### What you need to do
Give back all of the data exactly as it stands, with the pictures removed.

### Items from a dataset
☆ ☆ ☆
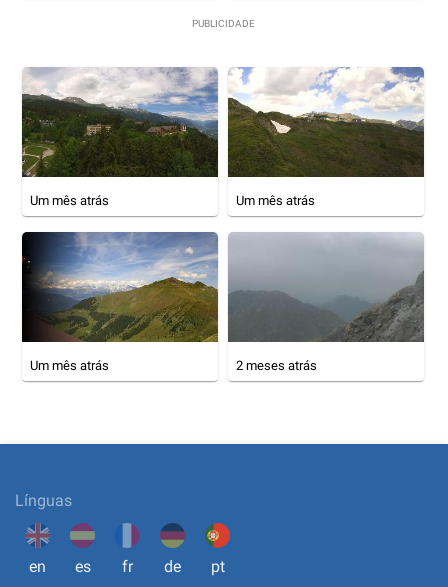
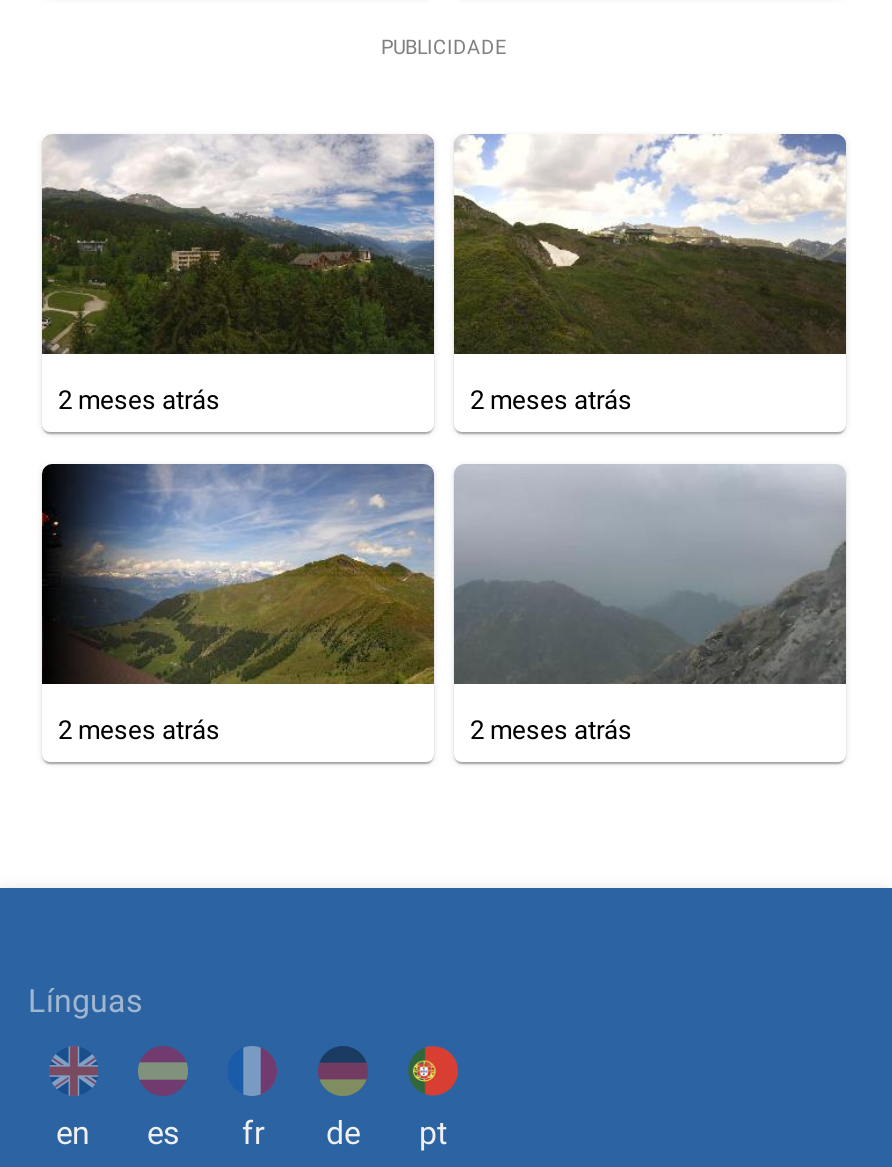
[30,192,109,207] Um mês atrás -> [58,385,220,415] 2 meses atrás
[236,192,315,207] Um mês atrás -> [470,385,632,415] 2 meses atrás
[30,358,109,372] Um mês atrás -> [58,715,220,745] 2 meses atrás

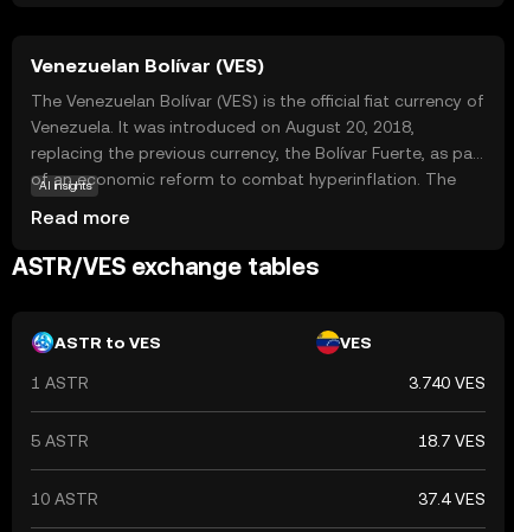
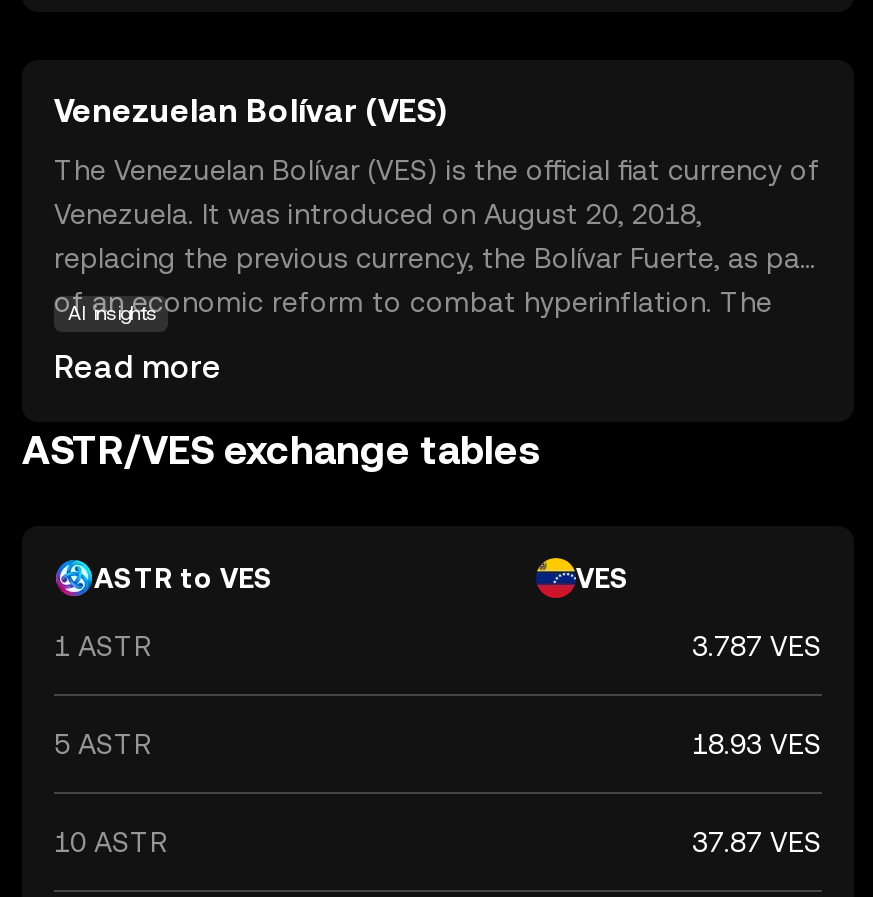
[409,373,486,392] 3.740 VES -> [692,630,822,662] 3.787 VES
[418,431,486,450] 18.7 VES -> [692,728,822,760] 18.93 VES
[418,489,486,508] 37.4 VES -> [692,826,822,858] 37.87 VES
☆ ☆ ☆
### Expected output
[30,192,109,207] Um mês atrás -> [58,385,220,415] 2 meses atrás
[236,192,315,207] Um mês atrás -> [470,385,632,415] 2 meses atrás
[30,358,109,372] Um mês atrás -> [58,715,220,745] 2 meses atrás

[409,373,486,392] 3.740 VES -> [692,630,822,662] 3.787 VES
[418,431,486,450] 18.7 VES -> [692,728,822,760] 18.93 VES
[418,489,486,508] 37.4 VES -> [692,826,822,858] 37.87 VES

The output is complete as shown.